Тина так и не оправилась после смерти своего мужа Керна, которого, как и Тала, убил на арене Хоб. У нее все еще было слабое здоровье, и я не хотела ее огорчать. Вечером я стисну зубы и ради нее надену это платье.
В конце концов я открыла отцовский сверток. Там оказалась единственная сережка в виде крошечного белого волка, красиво сработанная из серебряного сплава. К подарку прилагалась записка: «Я подарил это твоей матери Джаканде как символ моей любви много лет назад, в день, когда мы поженились. Сережек было две, но вторая пропала, и осталась только эта. Пожалуйста, носи ее. С любовью, твой отец Тайрон».

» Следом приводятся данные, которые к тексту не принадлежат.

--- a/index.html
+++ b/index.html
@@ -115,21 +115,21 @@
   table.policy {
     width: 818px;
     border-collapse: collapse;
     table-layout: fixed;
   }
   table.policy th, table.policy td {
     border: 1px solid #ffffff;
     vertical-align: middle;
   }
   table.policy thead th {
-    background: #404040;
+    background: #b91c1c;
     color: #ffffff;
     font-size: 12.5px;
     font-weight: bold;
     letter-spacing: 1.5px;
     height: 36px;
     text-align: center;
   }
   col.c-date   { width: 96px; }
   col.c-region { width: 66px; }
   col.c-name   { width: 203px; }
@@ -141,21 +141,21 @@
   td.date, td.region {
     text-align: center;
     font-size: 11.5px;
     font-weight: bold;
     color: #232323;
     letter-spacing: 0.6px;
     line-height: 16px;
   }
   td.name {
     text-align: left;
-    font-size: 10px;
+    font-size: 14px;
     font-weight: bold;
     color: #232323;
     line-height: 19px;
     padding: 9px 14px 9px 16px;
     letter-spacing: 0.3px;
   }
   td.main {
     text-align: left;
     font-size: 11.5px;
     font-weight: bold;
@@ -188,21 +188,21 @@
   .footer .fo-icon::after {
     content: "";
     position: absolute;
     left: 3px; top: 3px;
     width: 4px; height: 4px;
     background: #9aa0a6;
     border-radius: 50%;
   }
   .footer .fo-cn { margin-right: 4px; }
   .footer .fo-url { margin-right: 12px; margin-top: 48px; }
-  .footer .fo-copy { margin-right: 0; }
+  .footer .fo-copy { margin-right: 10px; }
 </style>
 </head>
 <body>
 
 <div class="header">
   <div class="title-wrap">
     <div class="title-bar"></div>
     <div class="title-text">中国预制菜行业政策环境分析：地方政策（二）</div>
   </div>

Уши у меня были проколоты, но я редко носила ювелирные украшения. Для этой сережки я сделаю исключение.
Я осторожно вставила ее в левое ухо – с той стороны, где я коротко стригла волосы, чтобы они не закрывали шрам. Потом рассмотрела в зеркале свое лицо. Маленький волк поблескивал в солнечном свете поздней осени, почти горизонтально струившемся в окна.
Я ошиблась. Это было даже лучше мечей.
Я всегда буду ее носить.
Я пошла через город к административному зданию. Отец, самый успешный механик Джиндина, имел самую большую команду бойцов и лаков, и это часто требовало от меня тяжелой утренней работы. Временами ее становилось так много, что она отнимала еще и солидную часть дня. Но сейчас, во время перерыва между сезонами, сражений в Колесе не было, и я думала, что все обойдется малым: просто пара унылых часов возни с бумагами, в том числе с зарплатными ведомостями, а потом я смогу вернуться домой и потренироваться.
Административное здание – большое, вытянутое, двухэтажное – выкрасили снаружи в серый цвет, что очень подходило к происходившим в нем скучным делам.
Когда я к нему подошла, сердце мое упало. И мне стало еще хуже, когда я увидела, кто ждет меня на улице. Джон, который был моим бойфрендом до Лейфа. Джон красавец, и когда-то я сходила по нему с ума, но все это осталось в прошлом. Теперь я была с Лейфом и никогда не смотрела на других парней. К несчастью, Джон все еще думал, что может меня вернуть.
Приблизившись, я увидела, что он держит сверток.
– С днем рождения, Квин! У меня есть для тебя подарок, – сказал Джон.
Я заколебалась. Если я откажусь, это ничего не изменит. Я не хотела его поощрять, но совершенно не хотела оскорблять или причинять боль.
– Она новая, – сказал он, взглянув на мою сережку. – Подарок от Лейфа?
Я покачала головой. Лейф ничего не подарил мне перед тем, как уйти за Барьер. Я слегка обиделась – в конце концов, он же знал, что до моего дня рождения осталось всего несколько недель, – но всерьез не винила его: он был так захвачен приготовлениями к отъезду. Может, он вспомнит о подарке, когда вернется.
В любом случае, в прошлом году он купил самый лучший подарок в моей жизни – пару красных ботинок «триг» для сражения на Арене 13.